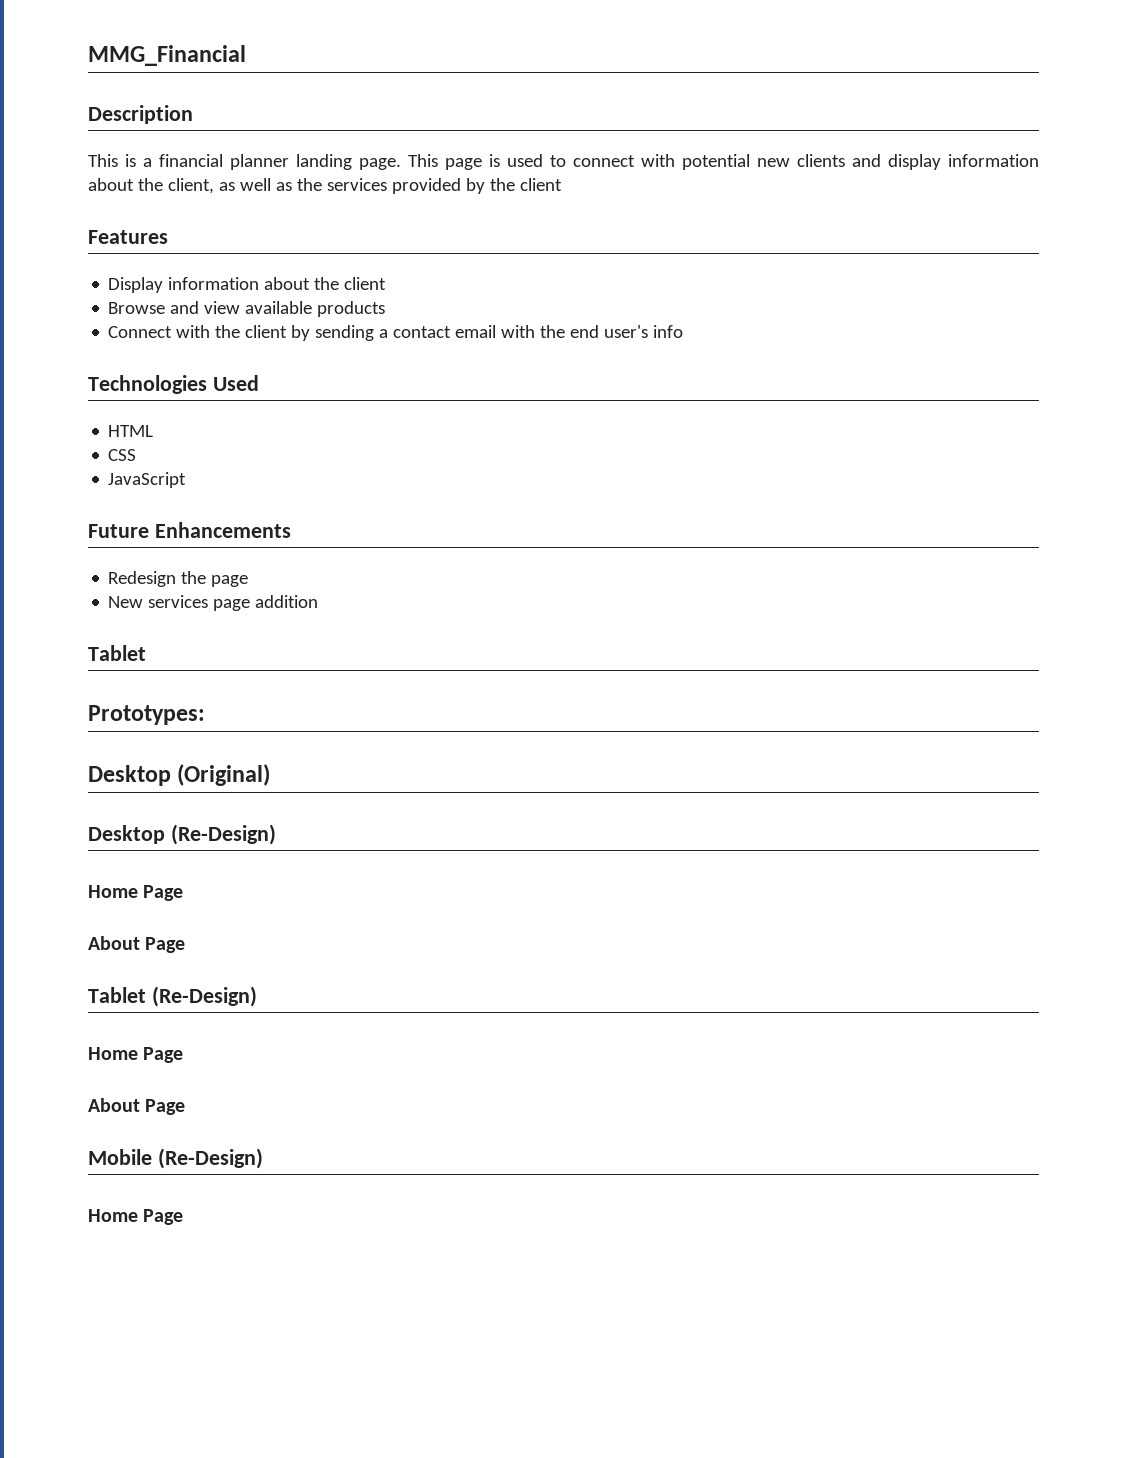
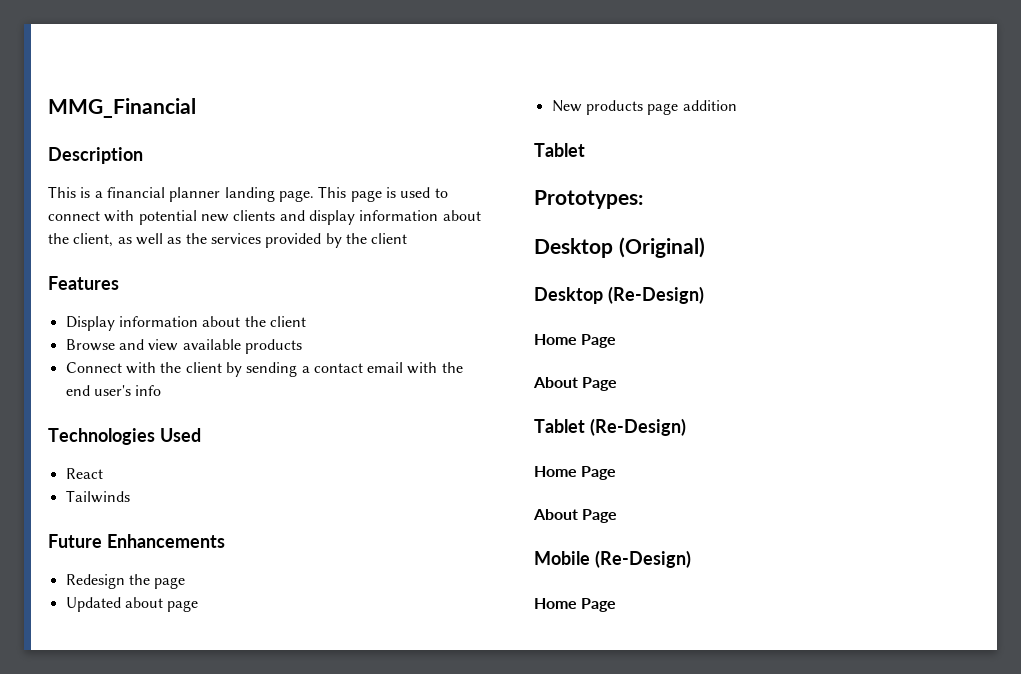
- HTML
- CSS
- JavaScript
+ React
+ Tailwinds
+ Updated about page
- New services page addition
+ New products page addition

What needs to be done: If a record holds a picture, leave the picture out and copy the rest exactly.

Written answer:
- HTML
- CSS
- JavaScript
+ React
+ Tailwinds
+ Updated about page
- New services page addition
+ New products page addition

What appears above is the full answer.